Most smartphones come with built-in Near Field Communication technology (NFC). Tiny NFC chips have the power to turn phones into mobile wallets, enabling customers to make quick and secure contactless payments with the flick of a wrist using apps like Apple Pay or Google Pay.
With close to 4 billion active smartphones today, global smartphone penetration is at an all-time high. There are more than 2 billion NFC-enabled devices, with most being phones. Over 20% of the world’s population already has access to NFC. See: seven things that make self-sovereign identity different.
NFC is nothing new. It is an evolution of radio frequency identification (RFID), a decades-old wireless connectivity solution widely used in hotel key cards and entry passes. NFC is more fine-tuned than RFID and operates at a much shorter range of around 4cm to 10cm, making NFC a more secure solution.
Apple’s adoption of NFC in the iPhone 6 and onwards massively boosted the profile of NFC. NFC has many other applications besides mobile payments.
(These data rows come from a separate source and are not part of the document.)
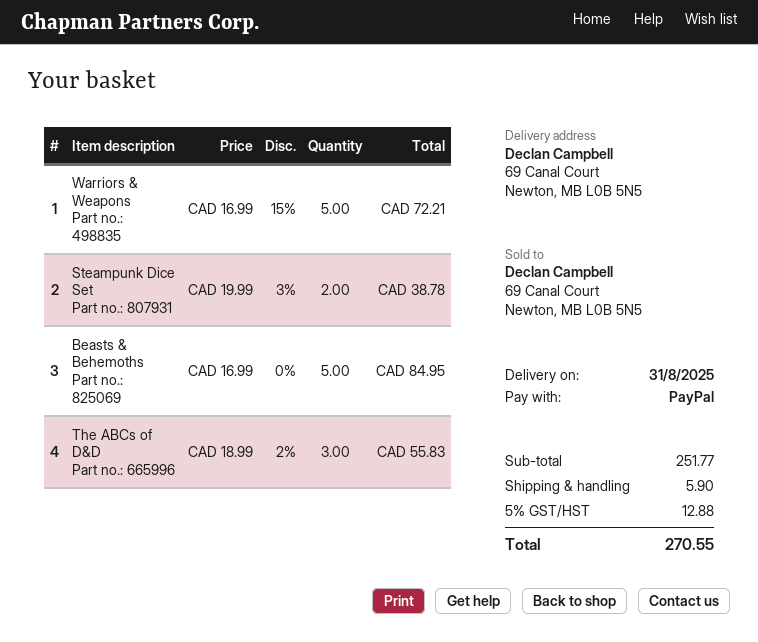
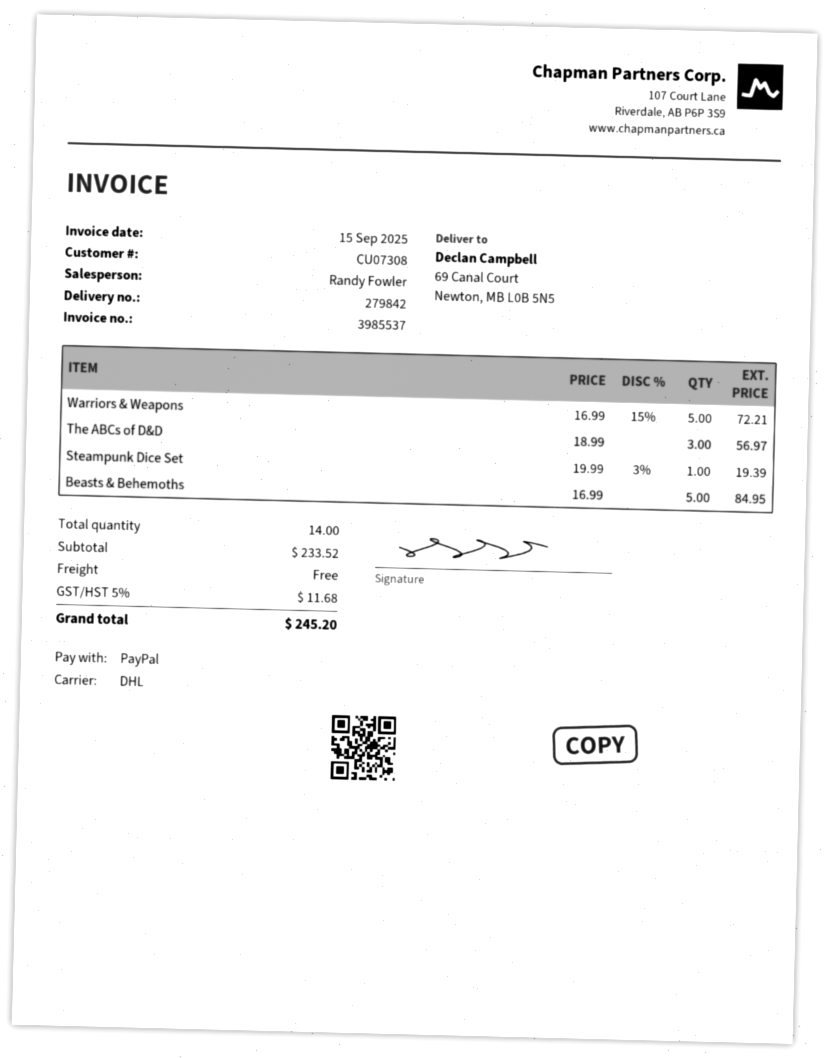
Steampunk Dice Set: 2 x 19.99 - 3% = 38.78 -> 1 x 19.99 - 3% = 19.39
The ABCs of D&D: 3 x 18.99 - 2% = 55.83 -> 3 x 18.99 = 56.97
subtotal: 251.77 -> 233.52
shipping: 5.90 -> 0.00
tax: 5% = 12.88 -> 5% = 11.68
total: 270.55 -> 245.20

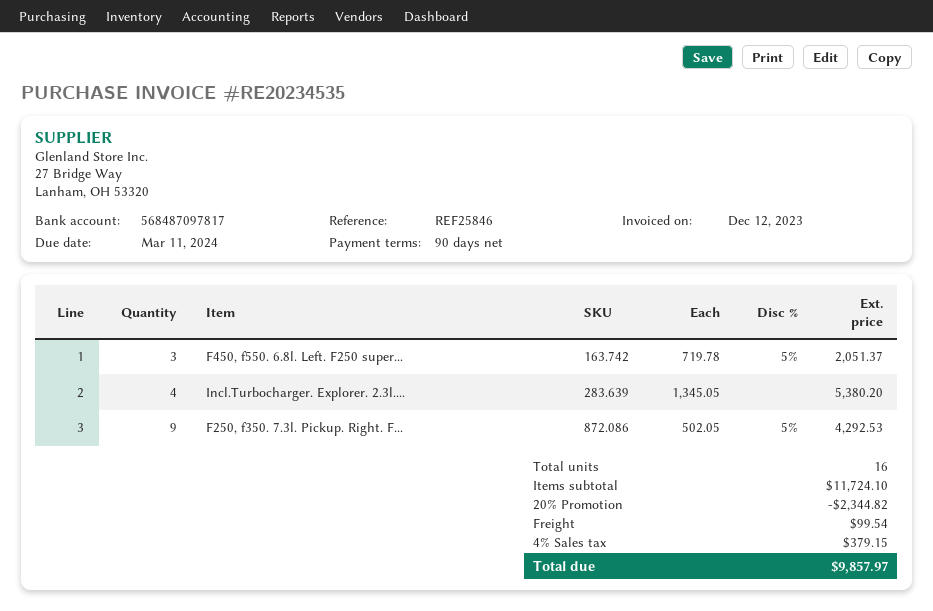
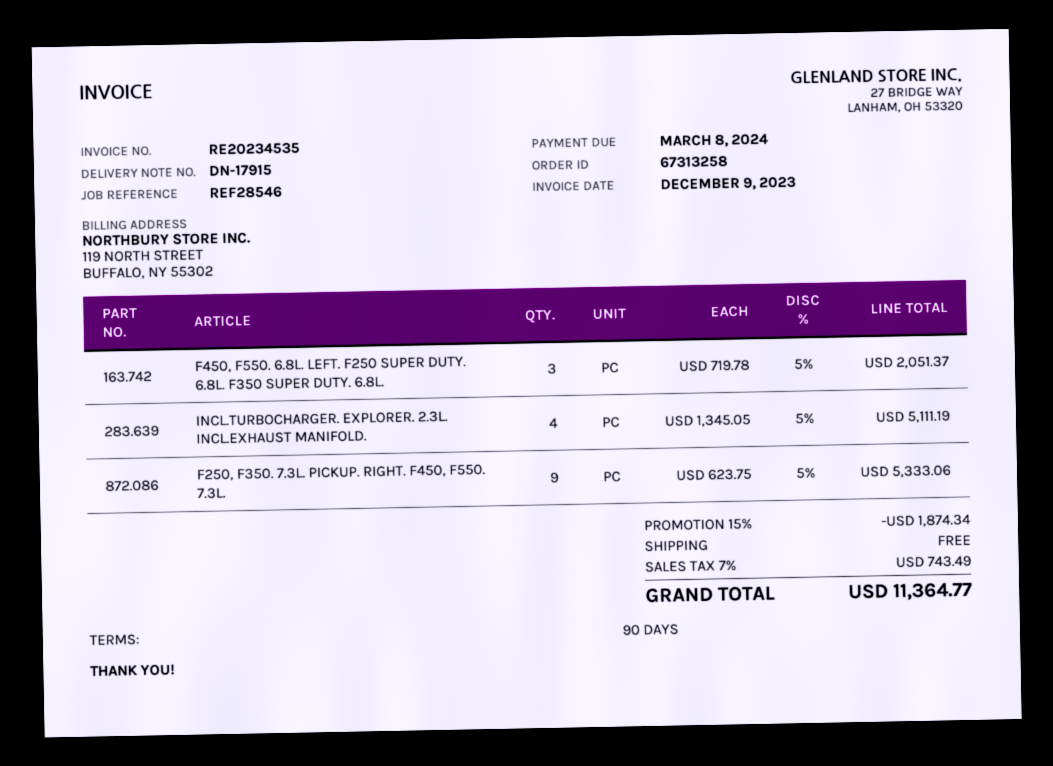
invoice date: 2023-12-12 -> 2023-12-09
due date: 2024-03-11 -> 2024-03-08
reference: REF25846 -> REF28546
Incl.Turbocharger. Explorer. 2.3l....: 4 x 1345.05 = 5380.20 -> 4 x 1345.05 - 5% = 5111.19
F250, f350. 7.3l. Pickup. Right. F...: 9 x 502.05 - 5% = 4292.53 -> 9 x 623.75 - 5% = 5333.06
discount: 20% = 2344.82 -> 15% = 1874.34
shipping: 99.54 -> 0.00
tax: 4% = 379.15 -> 7% = 743.49
total: 9857.97 -> 11364.77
For example, it is found in contactless credit cards, transit passes, and modern identity documents like e-passports and driver’s licences. See: ShareRing Me.
Around the world, some 150 countries now have an ID card that is NFC chip-enabled. These cards are securely encrypted, and the data on the NFC chip cannot be forged or changed.
Such widespread adoption of NFC in identity documents opens new possibilities for digital identity services and onboarding companies using eKYC. See: the three verification levels inside the ShareRing Vault.
Where we sit.
ShareRing has been building this technology since 2018. The encrypted Vault and self-sovereign ID model we put in the original whitepaper are the same architecture under everything we deploy today.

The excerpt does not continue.